The average age of a US soccer crowd appears to be much younger than in the UK, with family groups turning up in force. Soccer, cheap and simple to play, is hugely popular in US schools, and now, at last, the kids have some local idols they can watch in their home towns.

Quite what US soccer crowds would make of inner-city stadia like Anfield and Highbury is hard to imagine. Giants Stadium, like Foxboro Stadium in Massachusetts, the home of New England Revolution, is an out-of-town venue, surrounded by motorway intersections and by huge car parks. The fans mostly arrive an hour or two early, and fix up barbecues in the car parks before entering the stadium. The barbecues are often re-lit after the game, as the kids take over the tarmac to stage their own soccer games.

Once inside the stadium, the fans rarely fail to create a vibrant atmosphere. The Mexican wave is by no means out of fashion and, at the MetroStars match, a Latin American-style carnival band, complete with bikini-clad dancers, had their own section of a stand behind a goal.

There were, however, no visible away fans at the two MLS games watched - thanks largely, of course, to the huge distances involved. Alcohol is for sale inside the stadiums, but because most spectators drive to the games, the European habit of groups of lads meeting for a few beers before the game has not caught on.

Just as an American soccer crowd is very different to a British crowd, so is the football. It is hard to assess the quality of play compared with the English leagues because the style is so contrasting. They play in summer (and, not just in Atlanta, that means hot) and the dominant players are often Latin American, so the pace is slower, the passes more measured. Route One is a highway, not a type of football.

Settling drawn games by a shoot-out is not the only rule change adopted by MLS. Stadium clocks count down from 45 minutes and each half stops when they reach zero, and not when the referee blows his whistle - although he does have the power to stop the clocks for injuries. There is no such thing, then, as the painful uncertainty of injury time.

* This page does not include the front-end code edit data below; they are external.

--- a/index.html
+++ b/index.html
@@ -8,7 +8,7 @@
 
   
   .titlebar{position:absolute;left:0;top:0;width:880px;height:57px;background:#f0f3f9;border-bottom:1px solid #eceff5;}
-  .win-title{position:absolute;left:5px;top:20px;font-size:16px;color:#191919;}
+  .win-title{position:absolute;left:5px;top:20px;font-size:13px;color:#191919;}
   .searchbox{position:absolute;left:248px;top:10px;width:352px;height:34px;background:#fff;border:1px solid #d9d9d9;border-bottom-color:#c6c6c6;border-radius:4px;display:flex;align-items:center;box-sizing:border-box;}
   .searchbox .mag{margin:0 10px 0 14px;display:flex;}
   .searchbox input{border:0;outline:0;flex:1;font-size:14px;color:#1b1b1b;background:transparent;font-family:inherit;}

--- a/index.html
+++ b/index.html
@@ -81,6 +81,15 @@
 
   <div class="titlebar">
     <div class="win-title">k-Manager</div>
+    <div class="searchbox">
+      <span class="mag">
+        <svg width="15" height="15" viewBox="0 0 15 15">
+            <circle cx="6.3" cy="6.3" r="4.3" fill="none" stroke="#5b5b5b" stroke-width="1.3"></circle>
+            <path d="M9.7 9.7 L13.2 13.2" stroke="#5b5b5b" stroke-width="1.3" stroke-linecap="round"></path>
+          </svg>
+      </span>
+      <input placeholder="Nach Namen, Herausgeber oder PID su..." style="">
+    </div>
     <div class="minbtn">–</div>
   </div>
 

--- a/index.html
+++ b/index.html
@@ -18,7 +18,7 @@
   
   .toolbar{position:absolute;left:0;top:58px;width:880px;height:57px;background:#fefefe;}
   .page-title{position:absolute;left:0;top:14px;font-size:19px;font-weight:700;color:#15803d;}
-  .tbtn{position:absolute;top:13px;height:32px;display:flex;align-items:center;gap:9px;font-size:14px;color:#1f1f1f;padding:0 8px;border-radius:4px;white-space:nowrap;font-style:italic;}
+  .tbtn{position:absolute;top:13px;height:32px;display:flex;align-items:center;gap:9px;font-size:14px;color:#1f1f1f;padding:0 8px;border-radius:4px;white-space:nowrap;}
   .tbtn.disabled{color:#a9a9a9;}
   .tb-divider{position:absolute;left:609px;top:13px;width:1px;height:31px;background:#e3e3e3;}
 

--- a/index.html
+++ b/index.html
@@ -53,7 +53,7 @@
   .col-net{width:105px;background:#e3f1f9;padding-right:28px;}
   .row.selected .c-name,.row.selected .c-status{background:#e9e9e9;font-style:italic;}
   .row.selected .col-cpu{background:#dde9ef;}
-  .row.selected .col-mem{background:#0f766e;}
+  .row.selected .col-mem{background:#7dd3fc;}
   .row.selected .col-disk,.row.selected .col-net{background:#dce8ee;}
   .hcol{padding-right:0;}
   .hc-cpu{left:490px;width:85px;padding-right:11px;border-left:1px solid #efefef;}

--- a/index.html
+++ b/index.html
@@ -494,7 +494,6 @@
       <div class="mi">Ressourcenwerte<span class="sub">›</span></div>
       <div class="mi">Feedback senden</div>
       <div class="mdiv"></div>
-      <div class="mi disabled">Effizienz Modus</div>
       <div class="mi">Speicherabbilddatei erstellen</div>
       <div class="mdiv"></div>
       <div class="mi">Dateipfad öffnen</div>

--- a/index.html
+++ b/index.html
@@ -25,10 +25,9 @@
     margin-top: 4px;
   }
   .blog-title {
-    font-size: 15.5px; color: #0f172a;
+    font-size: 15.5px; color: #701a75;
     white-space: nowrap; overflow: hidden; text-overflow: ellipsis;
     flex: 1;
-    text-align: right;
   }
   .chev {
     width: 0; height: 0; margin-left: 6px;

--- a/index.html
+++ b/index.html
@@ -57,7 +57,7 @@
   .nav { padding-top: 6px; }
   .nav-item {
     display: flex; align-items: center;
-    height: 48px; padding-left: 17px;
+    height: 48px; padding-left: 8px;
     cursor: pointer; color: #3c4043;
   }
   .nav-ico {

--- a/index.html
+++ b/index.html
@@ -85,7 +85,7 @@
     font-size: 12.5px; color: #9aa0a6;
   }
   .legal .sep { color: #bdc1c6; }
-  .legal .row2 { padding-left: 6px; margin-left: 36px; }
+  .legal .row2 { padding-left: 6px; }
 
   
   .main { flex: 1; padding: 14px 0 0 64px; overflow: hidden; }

Both fans and media are bombarded by statistics. Goals, assists, saves, clean-sheets, offsides, fouls committed, fouls suffered and much more - everything is noted and listed.

Adrian Paz, a Uruguayan briefly of Ipswich Town but now with Columbus Crew, is near the top of the list in both the "fouls suffered" and "caught offside" categories; but the most impressive statistic belongs to Leonel Alvarez of Dallas Burn. A veteran of two World Cups for Colombia, he heads the "cautions" list with a vengeance: 12 games, 13 yellow cards.

It could be that an obsession with statistics compensates for a lack of real understanding of the game in some quarters, but there can be no doubting the genuine enthusiasm of the thousands who turn up to watch. If only the US media would reflect the interest shown by the sporting public - there were more than 500 journalists from 23 nations at the all- star games, but the New York newspapers and TV stations devoted only a fraction of their sports coverage to the two matches. That is a battle US soccer has yet to win.